More energy efficiency in e-cars: Research network around IAV optimizes silicon carbide technology
Berlin. Greater ranges and shorter charging times for electric cars are the goal of a federal funding project involving research partners around the engineering specialist IAV. The partners develop strategies for an optimized and cost-saving insert of highly efficient silicon carbide (SiC) in order to improve the efficiency of electrical powered vehicles.
«We want to increase unused potential in order to further increase the efficiency of SiC semiconductors and to make consistent and optimal use of the technology. By making better use of the components, even the constantly growing costs can be amortized in a reasonable way.»
— Technical Consultant for the control of electrical drives at IAV
In so-called converters, which convert direct current from battery to alternating current for the electric machine, the insert of silicon carbide ensures that significantly less energy evaporates in the form of heat in the power electronics.
The research project “SiC-Mobil”, funded by the Federal Ministry of Economics and Energy, aims to further increase the power density and efficiency of converters and thus contribute to greater efficiency in the mobile and stationary area of the e-mobility. This can be achieved, for example, by means of a more compact dimensioning of filter and cooling components.
Consideration of service life effects and EMC
The partners of IAV in the three-year research project are FREQCON GmbH, BLOCK Transformatore-Elektronik GmbH, Breuer Motoren GmbH & Co. KG and the University of Bremen with the Bremer Center for Mechatronics (BCM).
As a tech solution provider , IAV will take on more responsibility in the transition to mobility in the future, and with “SiC-Mobil” it is taking this aim into account. Berlin’s technic experts coordinates the project with the aim of optimizing operating strategies for SiC semiconductors in order to use components even more effectively at higher temperatures.
Influencing factors on the service life of power semiconductors are taken into account and monitored. At the same time, the effects of electromagnetic compatibility (EMC) are included in the development.
“The insert of SiC tends to lead to more electromagnetic interference,” said David Hamann, team manager Engineering & Simulation at IAV. “We ensure that one can still ensure EMC for such a new technology without losing the benefits of silicon carbide with disadvantages to packaging space and weight for possible filter.”

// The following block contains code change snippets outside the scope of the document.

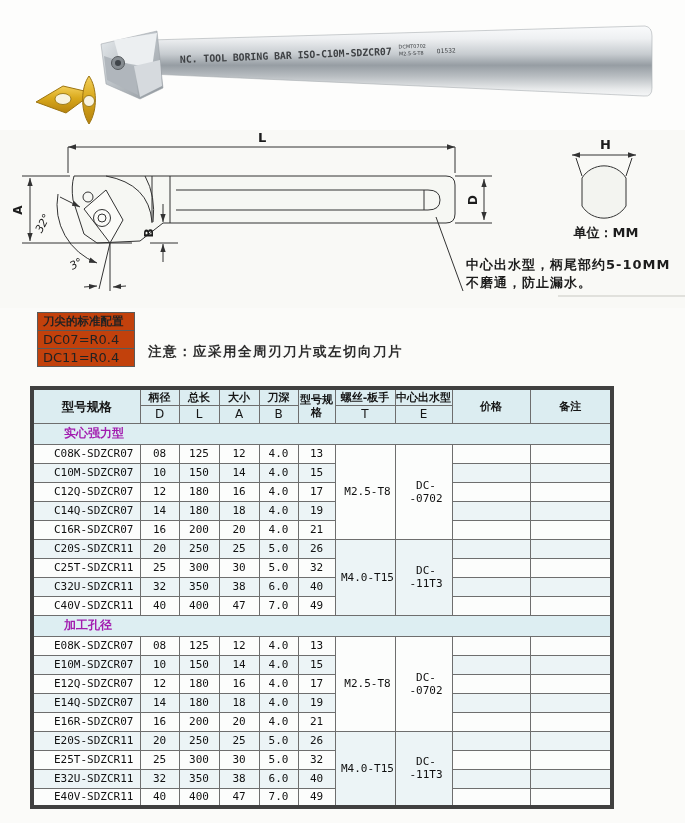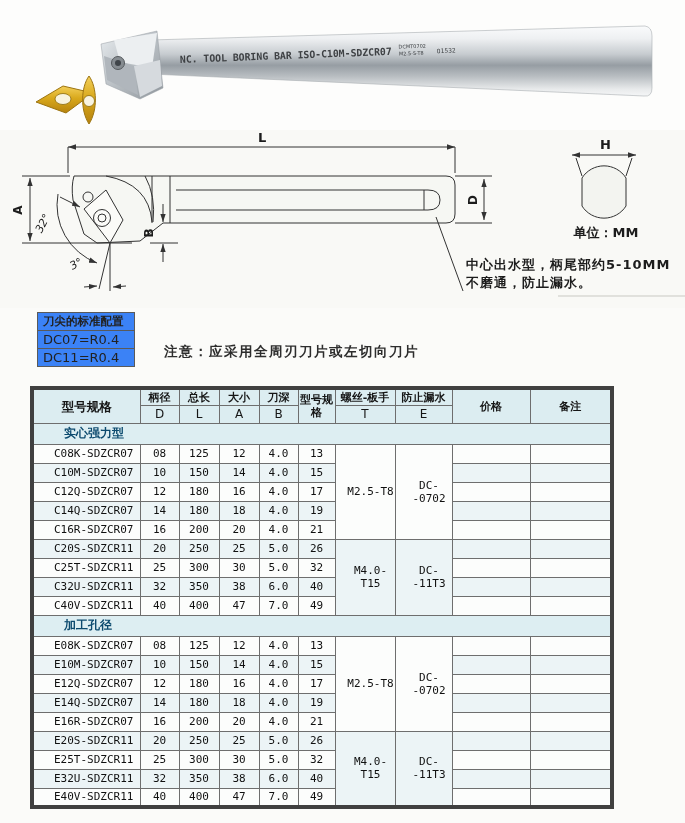"刀尖的标准配置" .tip-table { background: #3b82f6 -> #c2410c }
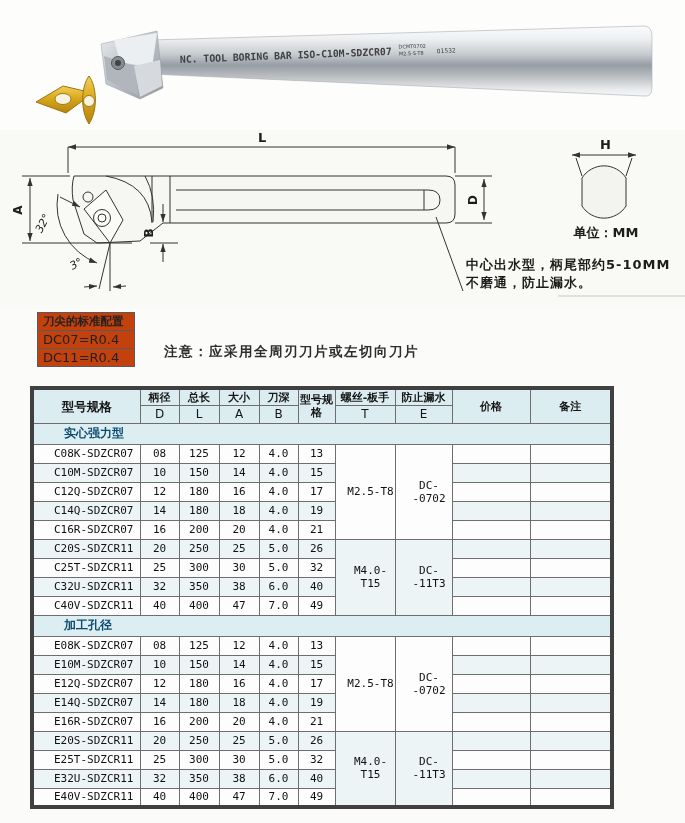"注意：应采用全周刃刀片或左切向刀片" .notice { left: 164px -> 148px }
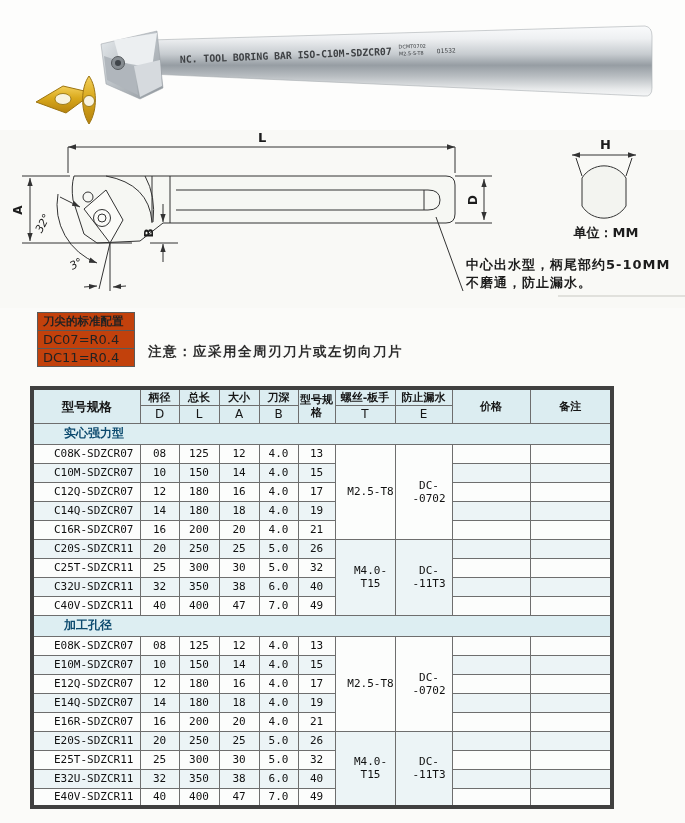"防止漏水" th { text: 防止漏水 -> 中心出水型 }
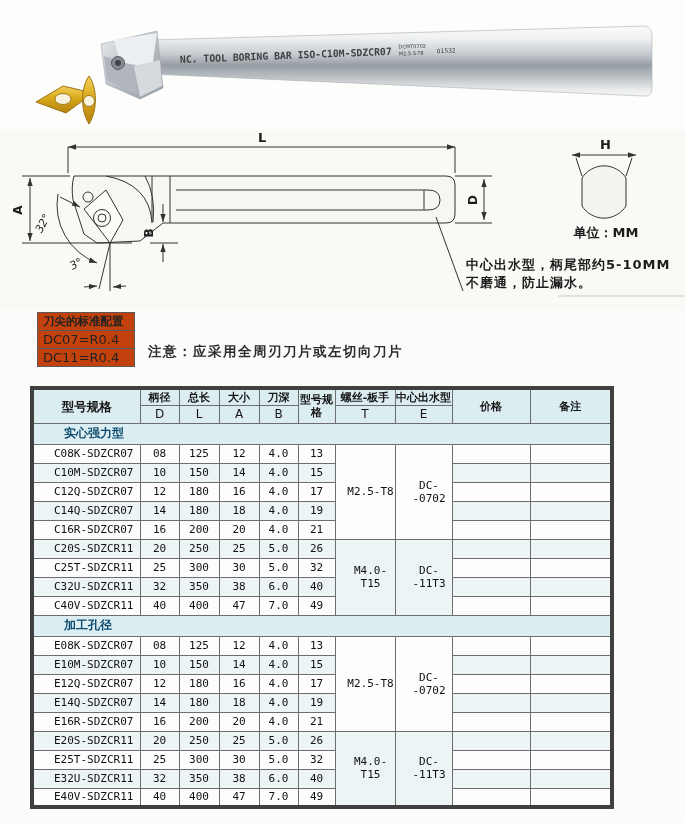"实心强力型" .spec tr.section-row td { color: #0c4a6e -> #a21caf }
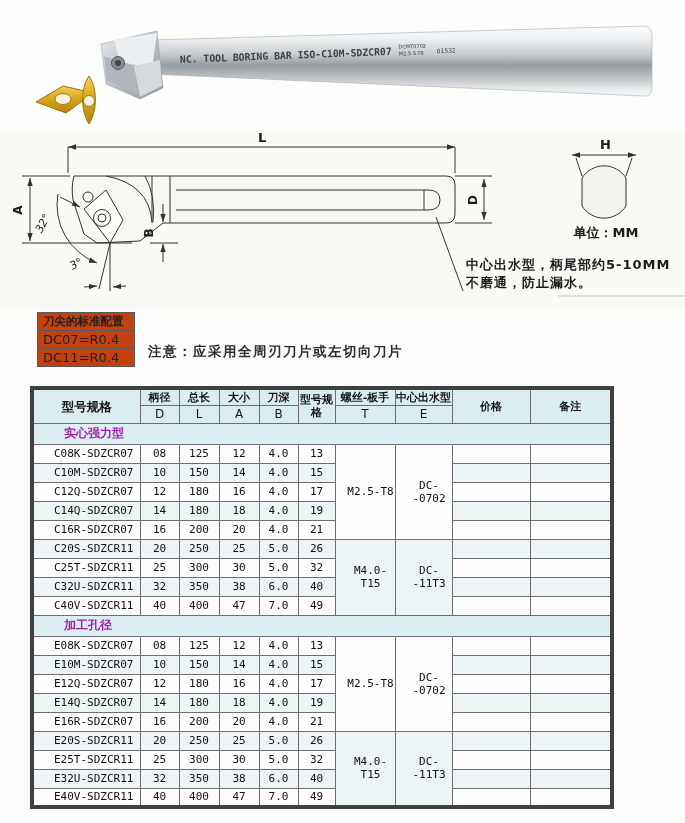"M2.5-T8" .spec td.merge-cell { padding-left: 11px -> 5px }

With more than 8,000 employees, IAV is one of the world’s leading engineering partners for the automotive industry. The company has been developing innovative concepts and technologies for future vehicles for more than 35 years, and in 2020 it sold around 896 million euros. Customers worldwide include all well-known automobile manufacturers and supplier. In addition to vehicle and drive development, IAV has already entered the e-mobility and autonomous driving at an early stage and is today one of the leading development service provider in these areas. In addition to the development centers in Berlin, Gifhorn and Chemnitz/Stollberg, IAV has other locations in Munich, Sindelfingen and Ingolstadt, as well as in Europe, Asia, North and South America.